**Information supplied:**
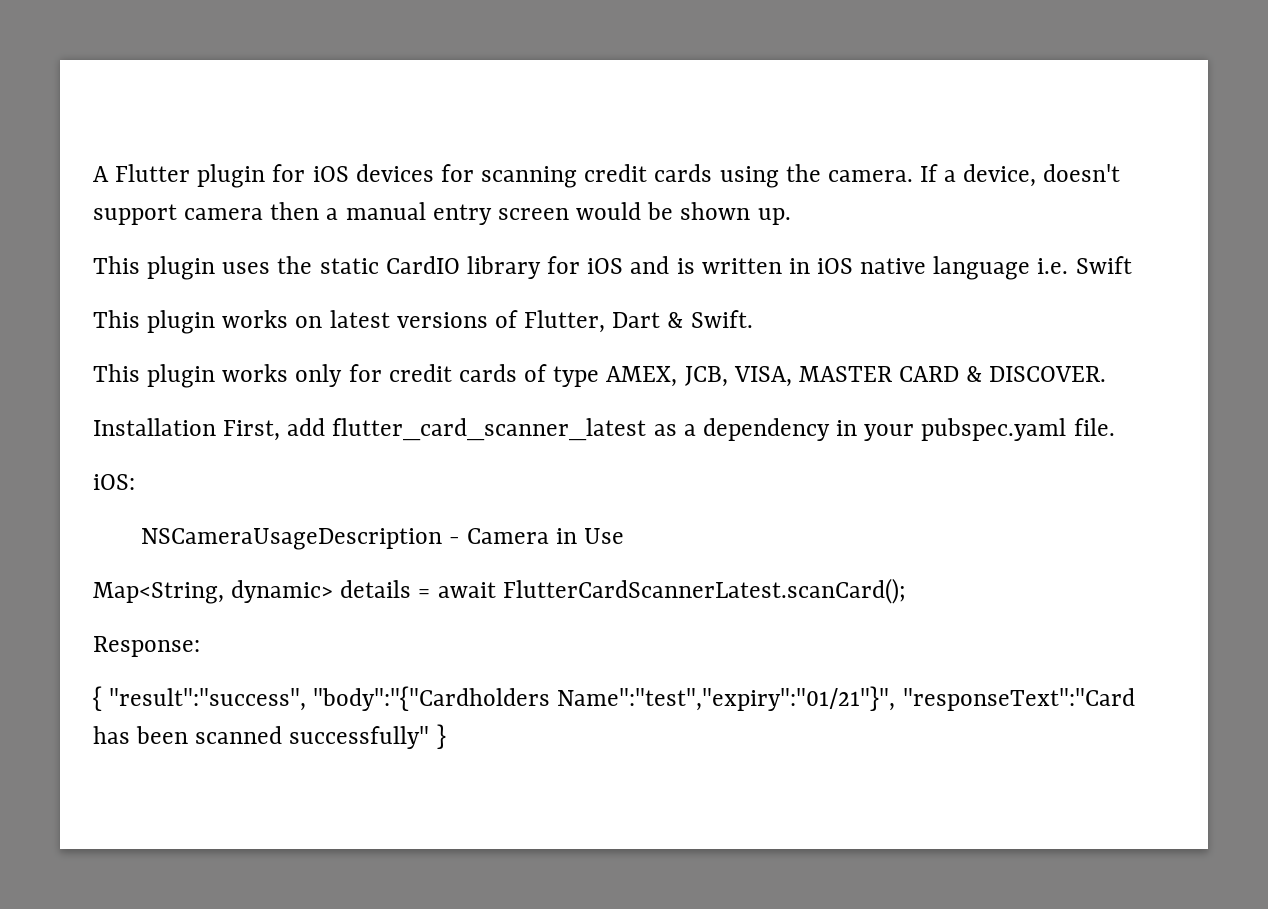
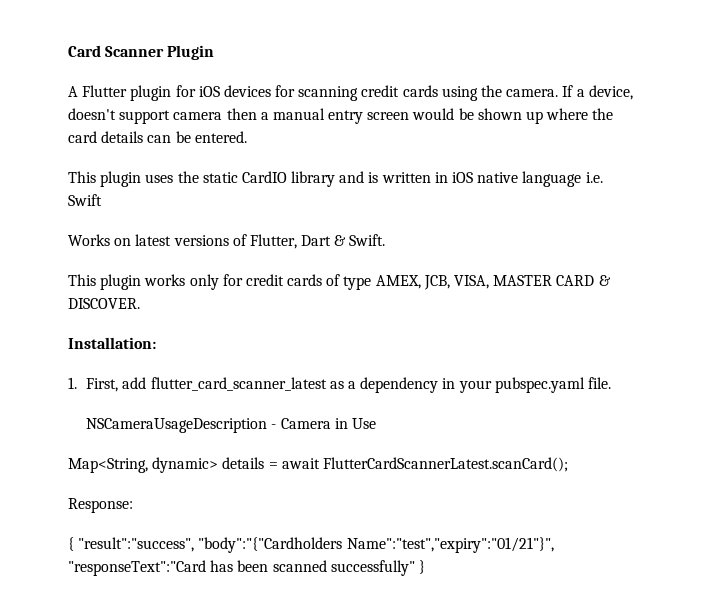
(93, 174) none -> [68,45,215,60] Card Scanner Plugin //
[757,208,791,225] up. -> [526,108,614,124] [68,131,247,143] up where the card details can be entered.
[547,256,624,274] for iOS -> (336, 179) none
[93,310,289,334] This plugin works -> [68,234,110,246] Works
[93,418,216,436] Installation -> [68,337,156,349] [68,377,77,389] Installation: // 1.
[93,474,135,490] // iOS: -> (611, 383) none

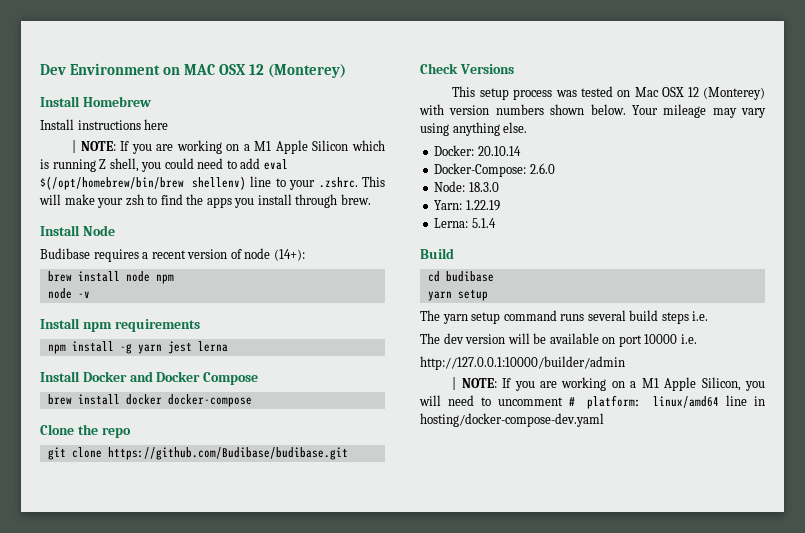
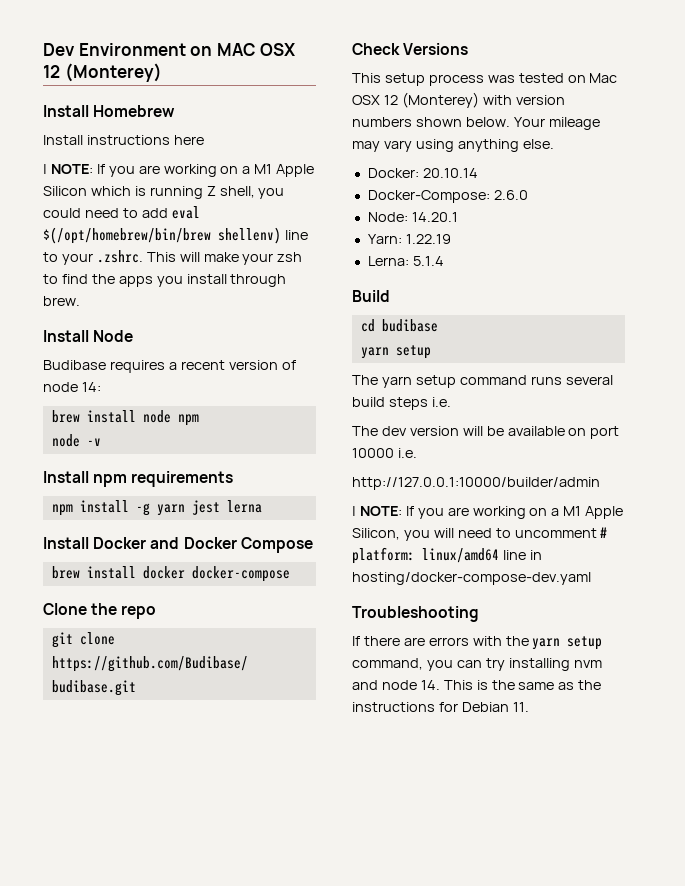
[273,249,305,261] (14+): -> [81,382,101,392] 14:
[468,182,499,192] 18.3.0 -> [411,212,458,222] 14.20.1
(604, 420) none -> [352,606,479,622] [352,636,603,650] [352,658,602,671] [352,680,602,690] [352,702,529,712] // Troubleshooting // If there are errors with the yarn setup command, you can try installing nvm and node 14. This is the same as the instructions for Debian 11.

**Requirement:**
The expected answer is a copy of each line above containing "none".

**Response area:**
(93, 174) none -> [68,45,215,60] Card Scanner Plugin //
[547,256,624,274] for iOS -> (336, 179) none
[93,474,135,490] // iOS: -> (611, 383) none
(604, 420) none -> [352,606,479,622] [352,636,603,650] [352,658,602,671] [352,680,602,690] [352,702,529,712] // Troubleshooting // If there are errors with the yarn setup command, you can try installing nvm and node 14. This is the same as the instructions for Debian 11.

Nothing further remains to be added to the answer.